- _TASK ITEM_
Look through the entries for the string "prop", and copy each line that holds it.

>>>>>

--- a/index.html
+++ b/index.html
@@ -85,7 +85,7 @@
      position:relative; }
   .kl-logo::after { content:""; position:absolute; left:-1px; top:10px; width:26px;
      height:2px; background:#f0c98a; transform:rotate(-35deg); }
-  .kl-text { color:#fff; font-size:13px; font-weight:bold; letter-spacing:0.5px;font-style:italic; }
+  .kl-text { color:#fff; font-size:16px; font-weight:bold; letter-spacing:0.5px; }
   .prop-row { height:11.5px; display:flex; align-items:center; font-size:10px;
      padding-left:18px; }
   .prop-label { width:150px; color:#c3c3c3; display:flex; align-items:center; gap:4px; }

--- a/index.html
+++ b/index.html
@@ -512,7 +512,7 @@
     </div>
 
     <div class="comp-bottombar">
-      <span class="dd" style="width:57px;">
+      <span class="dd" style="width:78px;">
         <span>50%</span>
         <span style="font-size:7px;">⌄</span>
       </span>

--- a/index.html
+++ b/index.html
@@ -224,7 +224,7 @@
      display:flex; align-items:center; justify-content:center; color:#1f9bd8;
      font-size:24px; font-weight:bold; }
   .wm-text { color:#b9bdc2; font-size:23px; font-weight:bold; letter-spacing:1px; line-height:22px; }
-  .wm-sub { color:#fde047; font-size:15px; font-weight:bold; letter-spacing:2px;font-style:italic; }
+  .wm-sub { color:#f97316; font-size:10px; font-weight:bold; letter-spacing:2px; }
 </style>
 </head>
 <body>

<<<<<

- _RESPONSE FOR THIS EXERCISE_
   .prop-row { height:11.5px; display:flex; align-items:center; font-size:10px;
   .prop-label { width:150px; color:#c3c3c3; display:flex; align-items:center; gap:4px; }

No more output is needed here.